Le inaugurazioni con annesso buffet offerto in primis. Poco importa se si tratta di mozzarelline di quart’ordine o di focaccine di due giorni prima, il fascino dell’atto resta comunque intatto. E che dire invece del compleanno degli amici con torta dalla personalità deboluccia e spumante con etichetta inquietante? Nessuno si azzarderà a non assaggiare almeno una fettina della crostata di frutta, e nemmeno per idea ci sogneremmo di rifiutare un calice per il brindisi. Il tutto, ovviamente, a prescindere dalla qualità dell’offerta.
Nei casi più eclatanti, poi, esistono personaggi che riescono persino a mangiare senza stimolo della fame se solo la circostanza lo consente. Non è tanto perché la tentazione fa l’uomo ladro, ma piuttosto perché la preistoria è più vicina di quanto crediate.
Come ultimo caso di analisi ci sono le fiere di enogastronomia, eventi che si sono trasformati in gigantesche universiadi dell’assaggio selvaggio. A molti di voi sarà capitato di sgomitare con una certa insistenza per accaparrarsi una fetta di prosciutto o un crostino di pane con aceto balsamico. E non apriamo il capitolo del buffet nel villaggio vacanze.
A volte succede per spiccato interesse verso la materia prima, che magari non si conosce così bene. Altre volte, il più delle volte per la verità, si tratta di primordiale istinto di sopravvivenza. Sì, perché in angoli reconditi del nostro cervello da (prima) animali (e solo poi) pensanti, cerchiamo costantemente di “fare scorta” per momenti più bui, di mettere da parte calorie da poter sfruttare per la caccia alla preda, mentre l’istinto selvaggio ci spinge a pestare i piedi al vicino per allungare le mani sull’ultimo cubetto di formaggio allo stand.

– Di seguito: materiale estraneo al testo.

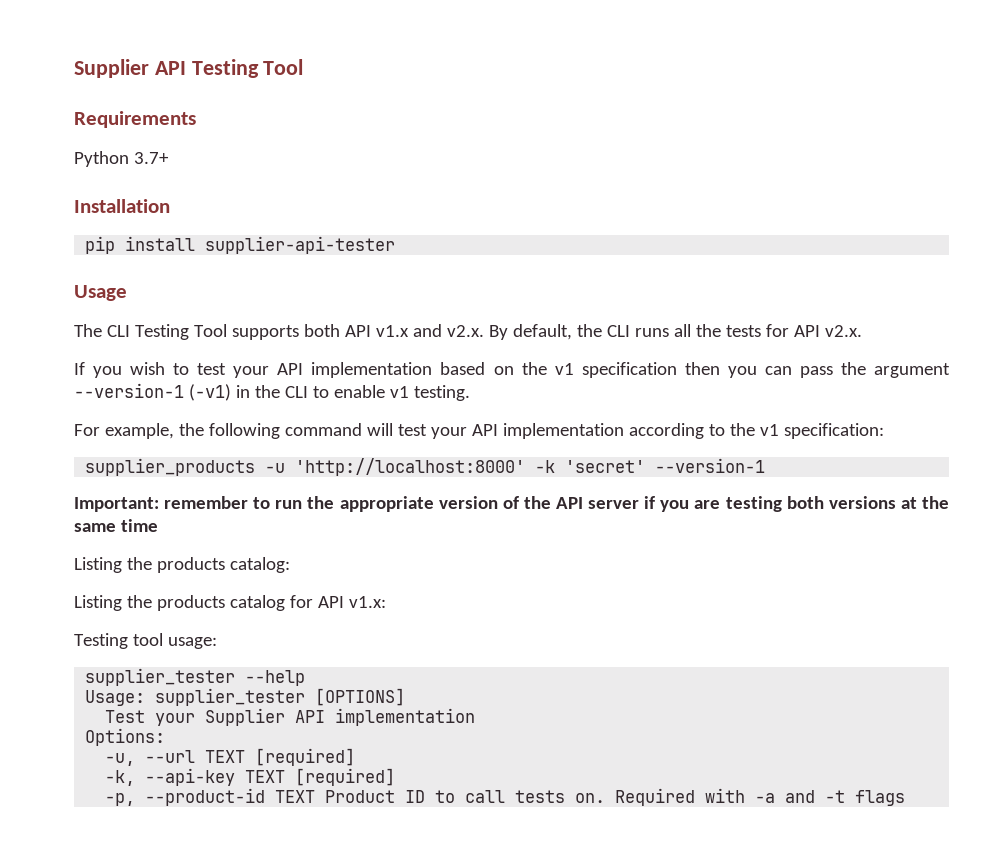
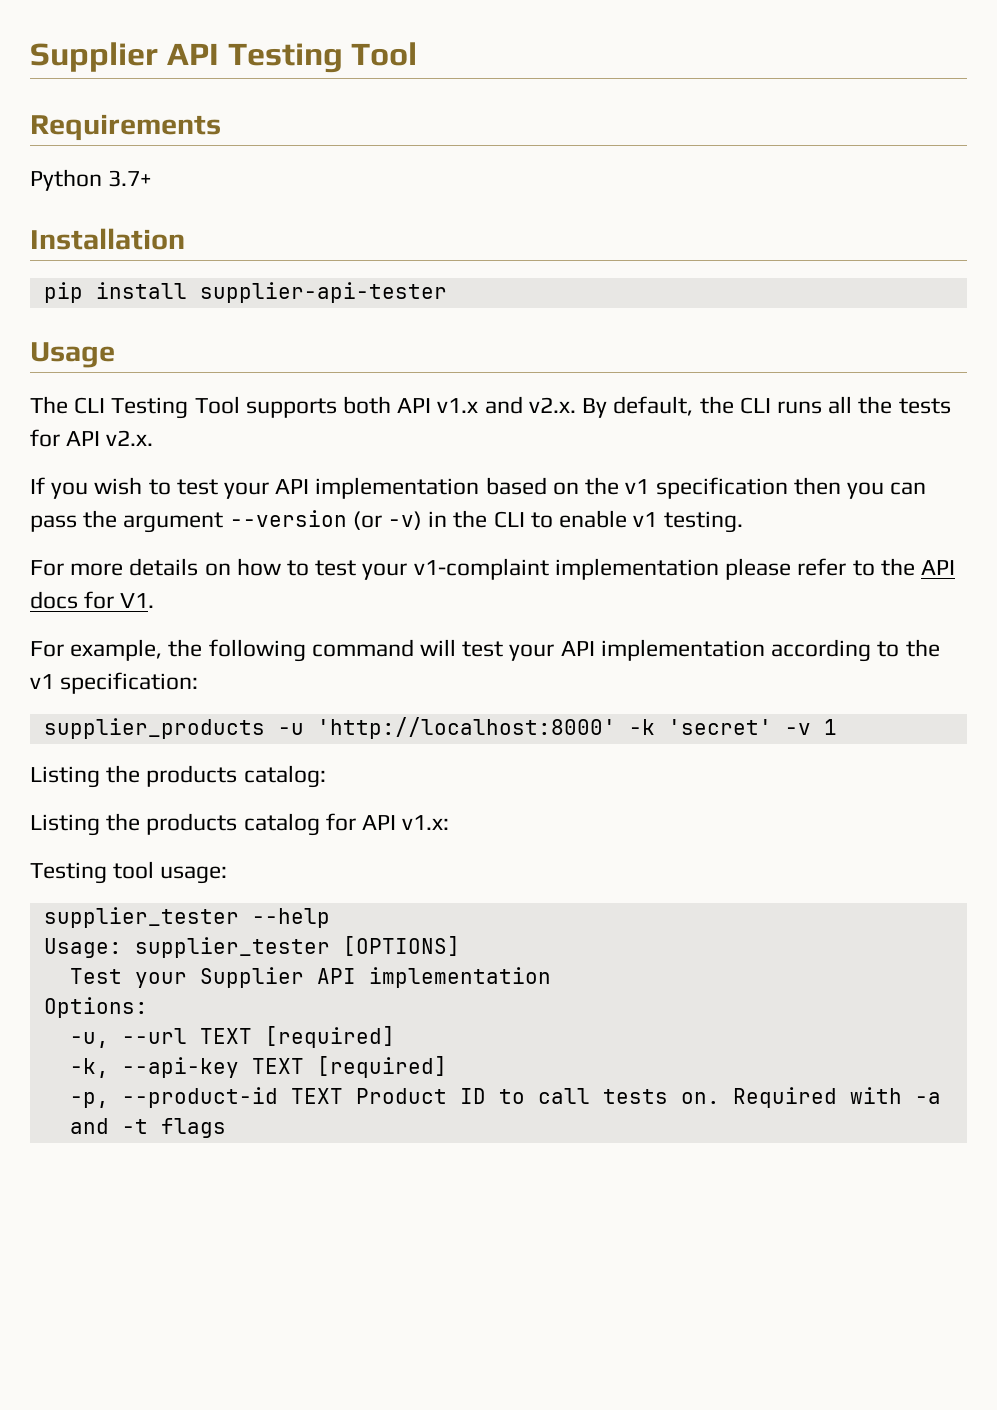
- If you wish to test your API implementation based on the v1 specification then you can pass the argument --version-1 (-v1) in the CLI to enable v1 testing.
+ If you wish to test your API implementation based on the v1 specification then you can pass the argument --version (or -v) in the CLI to enable v1 testing.
+ For more details on how to test your v1-complaint implementation please refer to the API docs for V1.
- supplier_products -u 'http://localhost:8000' -k 'secret' --version-1
- Important: remember to run the appropriate version of the API server if you are testing both versions at the same time
+ supplier_products -u 'http://localhost:8000' -k 'secret' -v 1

Il fascino del cibo offerto scatena in ciascuno di noi una sorta di atavica predisposizione al martirio gastronomico, in virtù del riempirsi la pancia a costo zero. Da che mondo è mondo non esiste tendenza umana più universale, proprio perché primordiale.
I sociologi ci raccontano di perdita di peli ormai superflui, di pollici opponibili che perdono la loro funzione con l’uso del tablet e di una generazione di nativi digitali che perde due/tre istinti animali al giorno. Come nemesi di questa evoluzione massiva, non dimenticatelo, esiste ancora l’istinto mai sopito al cibo gratis, capace di scatenare il furore della nostra parte animale.
La degna conclusione, quindi, è quella di rivalutare questo istinto come manifesto del nostro essere animali.
Ora scusatemi, per compensare questi minuti ferma davanti al computer, vado subito a lanciarmi sul buffet di un aperitivo con gli occhi della tigre.